# TASK DETAILS
Among the lines below, tally those that hold "left". Return the number and nothing more.

# Records from a data source
◇ ◇ ◇ ◇ ◇
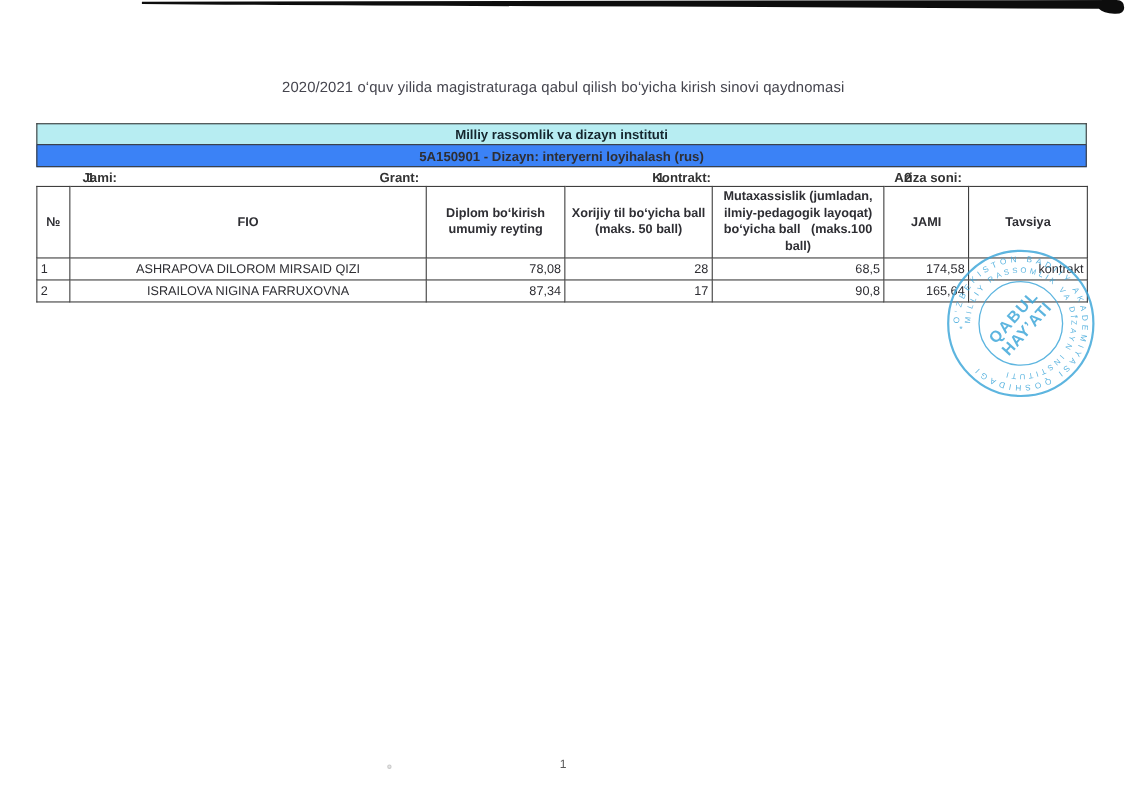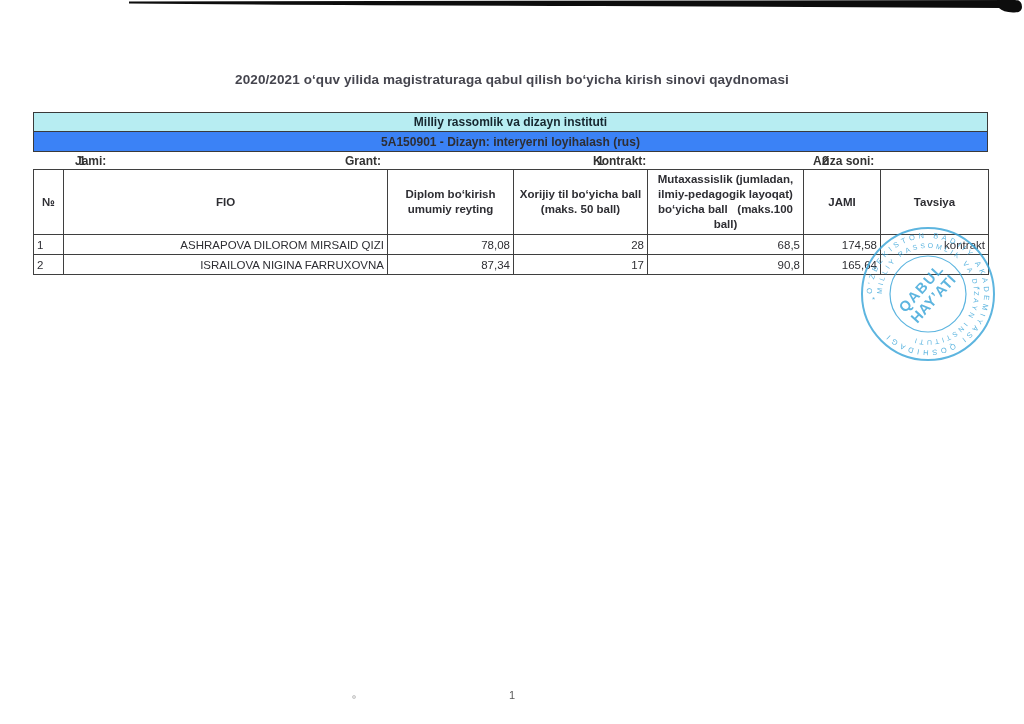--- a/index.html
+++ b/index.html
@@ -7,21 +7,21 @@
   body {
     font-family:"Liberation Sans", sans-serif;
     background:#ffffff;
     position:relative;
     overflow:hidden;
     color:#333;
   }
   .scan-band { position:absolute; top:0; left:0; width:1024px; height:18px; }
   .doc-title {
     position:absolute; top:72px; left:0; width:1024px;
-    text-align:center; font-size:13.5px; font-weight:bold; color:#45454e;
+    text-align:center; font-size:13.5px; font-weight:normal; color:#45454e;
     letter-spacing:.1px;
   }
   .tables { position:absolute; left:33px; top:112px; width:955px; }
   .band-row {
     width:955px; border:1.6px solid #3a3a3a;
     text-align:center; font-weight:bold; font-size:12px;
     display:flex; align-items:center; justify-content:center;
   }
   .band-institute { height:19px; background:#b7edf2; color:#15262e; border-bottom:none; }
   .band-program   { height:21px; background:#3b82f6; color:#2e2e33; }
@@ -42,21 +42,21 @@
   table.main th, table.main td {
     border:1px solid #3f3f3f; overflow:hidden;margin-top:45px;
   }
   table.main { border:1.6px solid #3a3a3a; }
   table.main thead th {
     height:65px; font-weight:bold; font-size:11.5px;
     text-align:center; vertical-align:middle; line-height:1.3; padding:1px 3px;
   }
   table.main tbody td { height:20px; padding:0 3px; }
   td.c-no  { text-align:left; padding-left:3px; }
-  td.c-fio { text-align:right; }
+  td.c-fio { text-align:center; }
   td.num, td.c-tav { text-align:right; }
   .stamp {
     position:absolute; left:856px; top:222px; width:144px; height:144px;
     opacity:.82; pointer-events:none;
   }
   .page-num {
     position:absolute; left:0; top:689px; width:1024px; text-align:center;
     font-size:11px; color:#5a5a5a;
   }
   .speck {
◇ ◇ ◇ ◇ ◇
# EXERCISE RESULT
6